[Front-end code change data]
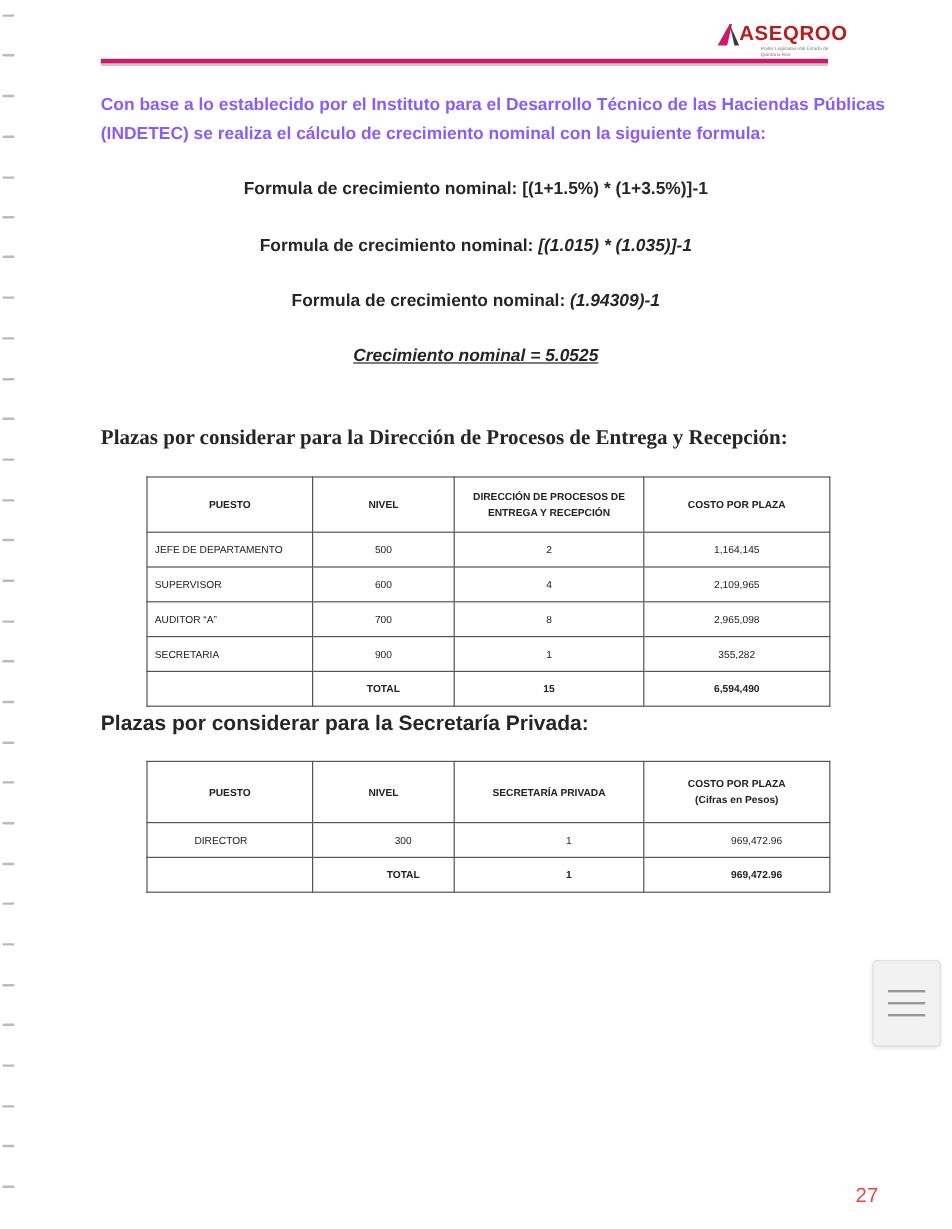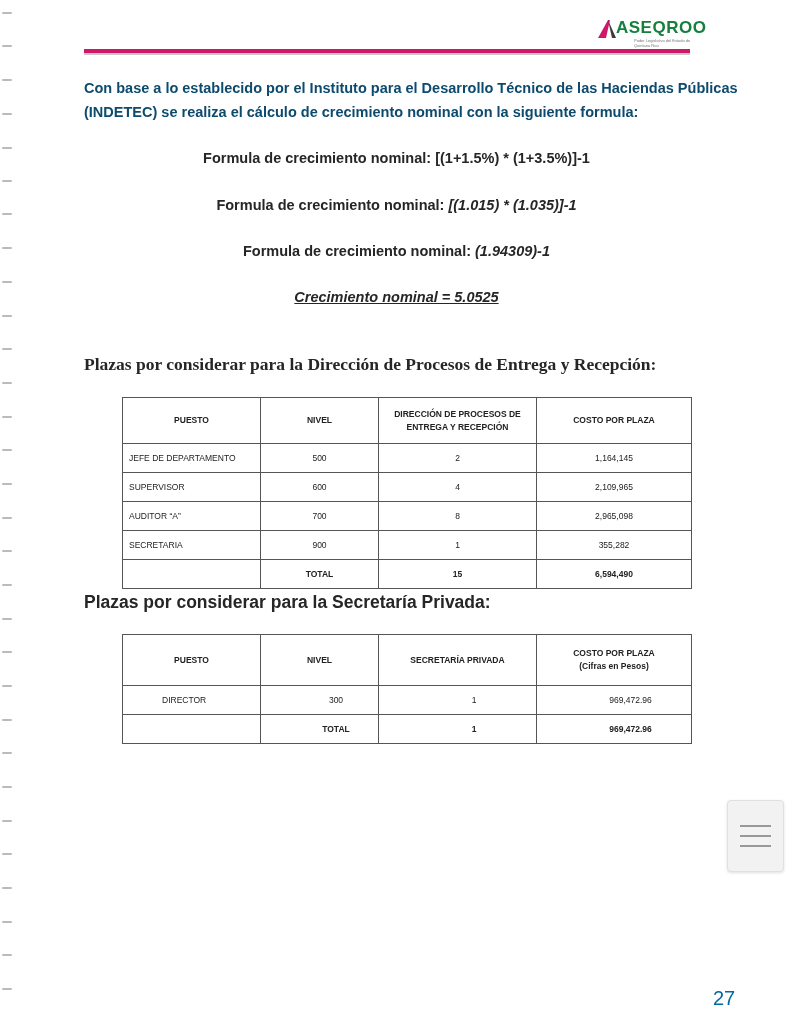--- a/index.html
+++ b/index.html
@@ -8,7 +8,7 @@
   .binder span{position:absolute;left:2px;width:10px;height:2px;background:#bbb;border-radius:1px;}
   .logo{position:absolute;left:596px;top:18px;width:120px;height:30px;}
   .logo .mark{position:absolute;left:0;top:0;width:24px;height:22px;}
-  .logo .name{position:absolute;left:20px;top:0;font-weight:bold;font-size:17px;color:#15803d;letter-spacing:0.5px;}
+  .logo .name{position:absolute;left:20px;top:0;font-weight:bold;font-size:17px;color:#b91c1c;letter-spacing:0.5px;}
   .logo .sub{position:absolute;left:38px;top:20px;font-size:4px;color:#777;line-height:5px;width:70px;}
   .hdrline{position:absolute;left:84px;top:49px;width:606px;height:4px;background:#d0186a;}
   .hdrline2{position:absolute;left:84px;top:53px;width:606px;height:2px;background:#c9c9c9;}

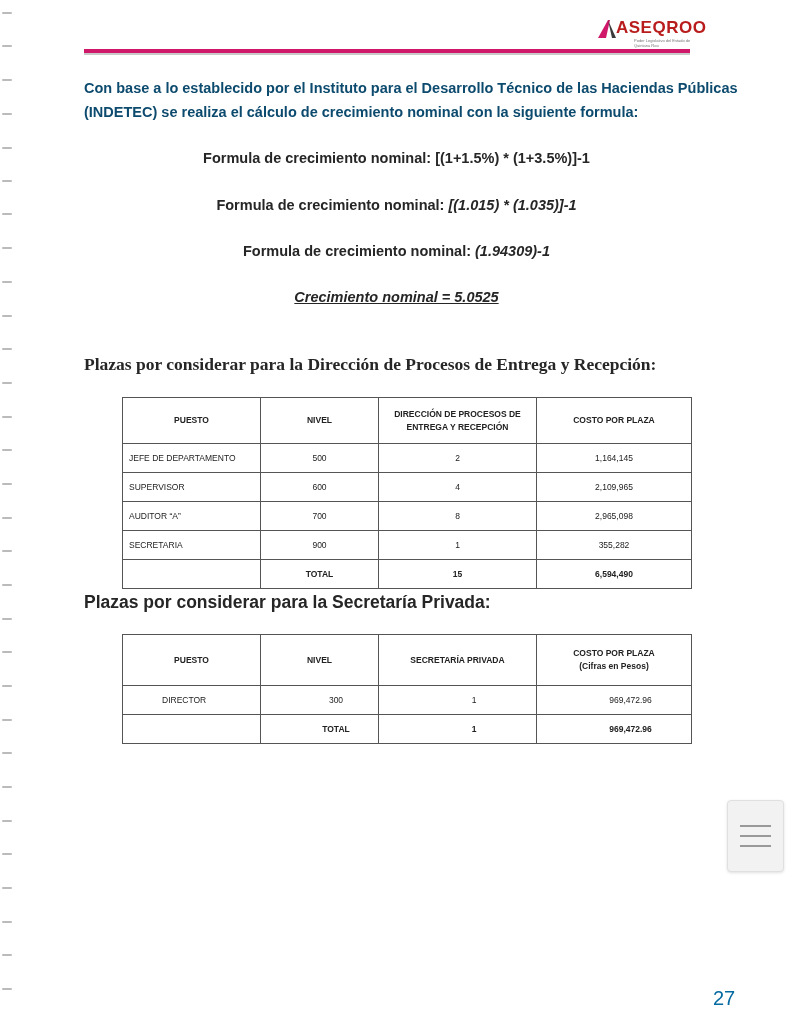--- a/index.html
+++ b/index.html
@@ -12,7 +12,7 @@
   .logo .sub{position:absolute;left:38px;top:20px;font-size:4px;color:#777;line-height:5px;width:70px;}
   .hdrline{position:absolute;left:84px;top:49px;width:606px;height:4px;background:#d0186a;}
   .hdrline2{position:absolute;left:84px;top:53px;width:606px;height:2px;background:#c9c9c9;}
-  .intro{position:absolute;left:84px;top:76px;width:660px;font-weight:bold;font-size:14.5px;line-height:24px;color:#0c4a6e;}
+  .intro{position:absolute;left:84px;top:76px;width:660px;font-weight:bold;font-size:14.5px;line-height:24px;color:#8b5cf6;}
   .formula{position:absolute;left:0;width:793px;text-align:center;font-weight:bold;font-size:14.5px;color:#262626;}
   .formula i{font-style:italic;}
   .f1{top:150px;} .f2{top:197px;} .f3{top:243px;}

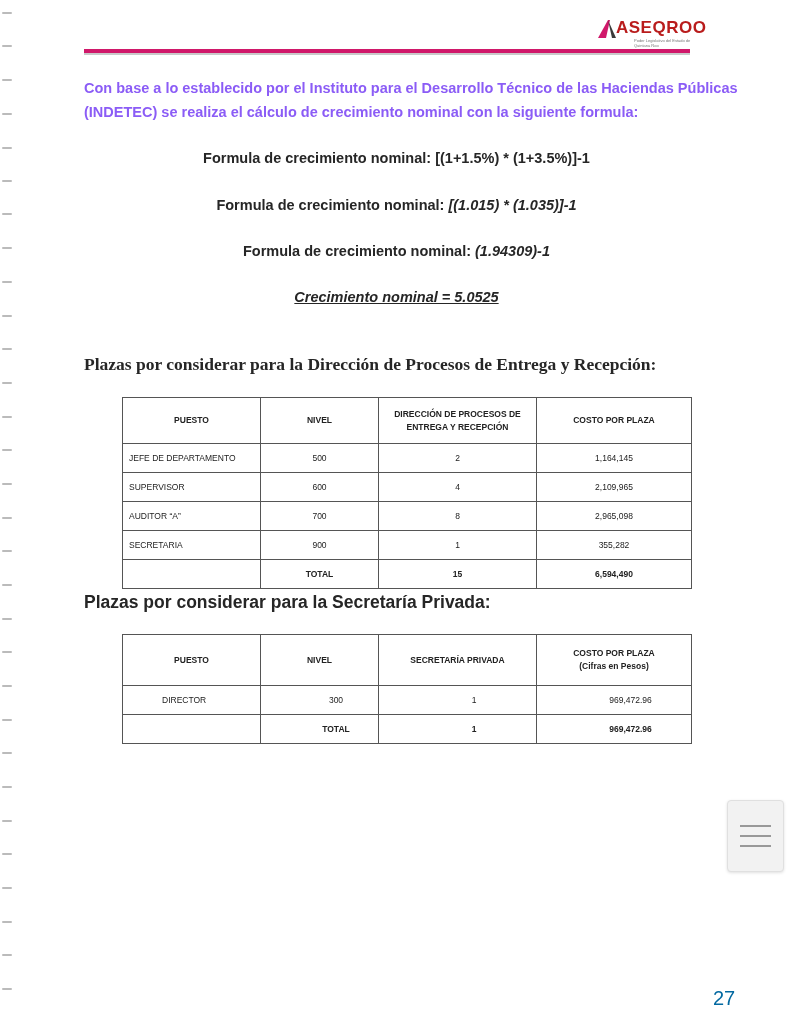--- a/index.html
+++ b/index.html
@@ -32,7 +32,7 @@
   .t3 th{height:56px;} .t3 td{height:46px;}
   .side-btn{position:absolute;left:727px;top:800px;width:55px;height:70px;background:#f2f2f2;border:1px solid #e0e0e0;border-radius:4px;box-shadow:0 1px 3px rgba(0,0,0,0.12);}
   .side-btn span{position:absolute;left:12px;width:31px;height:2px;background:#999;}
-  .pnum{position:absolute;left:713px;top:987px;font-size:20px;color:#0369a1;text-align:right;}
+  .pnum{position:absolute;left:713px;top:987px;font-size:17px;color:#ef4444;text-align:right;}
 </style>
 </head>
 <body>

* _WHAT THIS TASK INVOLVES_: The expected output is every entry above, character for character, with no pictures.

* _REPLY_:
--- a/index.html
+++ b/index.html
@@ -8,7 +8,7 @@
   .binder span{position:absolute;left:2px;width:10px;height:2px;background:#bbb;border-radius:1px;}
   .logo{position:absolute;left:596px;top:18px;width:120px;height:30px;}
   .logo .mark{position:absolute;left:0;top:0;width:24px;height:22px;}
-  .logo .name{position:absolute;left:20px;top:0;font-weight:bold;font-size:17px;color:#15803d;letter-spacing:0.5px;}
+  .logo .name{position:absolute;left:20px;top:0;font-weight:bold;font-size:17px;color:#b91c1c;letter-spacing:0.5px;}
   .logo .sub{position:absolute;left:38px;top:20px;font-size:4px;color:#777;line-height:5px;width:70px;}
   .hdrline{position:absolute;left:84px;top:49px;width:606px;height:4px;background:#d0186a;}
   .hdrline2{position:absolute;left:84px;top:53px;width:606px;height:2px;background:#c9c9c9;}

--- a/index.html
+++ b/index.html
@@ -12,7 +12,7 @@
   .logo .sub{position:absolute;left:38px;top:20px;font-size:4px;color:#777;line-height:5px;width:70px;}
   .hdrline{position:absolute;left:84px;top:49px;width:606px;height:4px;background:#d0186a;}
   .hdrline2{position:absolute;left:84px;top:53px;width:606px;height:2px;background:#c9c9c9;}
-  .intro{position:absolute;left:84px;top:76px;width:660px;font-weight:bold;font-size:14.5px;line-height:24px;color:#0c4a6e;}
+  .intro{position:absolute;left:84px;top:76px;width:660px;font-weight:bold;font-size:14.5px;line-height:24px;color:#8b5cf6;}
   .formula{position:absolute;left:0;width:793px;text-align:center;font-weight:bold;font-size:14.5px;color:#262626;}
   .formula i{font-style:italic;}
   .f1{top:150px;} .f2{top:197px;} .f3{top:243px;}

--- a/index.html
+++ b/index.html
@@ -32,7 +32,7 @@
   .t3 th{height:56px;} .t3 td{height:46px;}
   .side-btn{position:absolute;left:727px;top:800px;width:55px;height:70px;background:#f2f2f2;border:1px solid #e0e0e0;border-radius:4px;box-shadow:0 1px 3px rgba(0,0,0,0.12);}
   .side-btn span{position:absolute;left:12px;width:31px;height:2px;background:#999;}
-  .pnum{position:absolute;left:713px;top:987px;font-size:20px;color:#0369a1;text-align:right;}
+  .pnum{position:absolute;left:713px;top:987px;font-size:17px;color:#ef4444;text-align:right;}
 </style>
 </head>
 <body>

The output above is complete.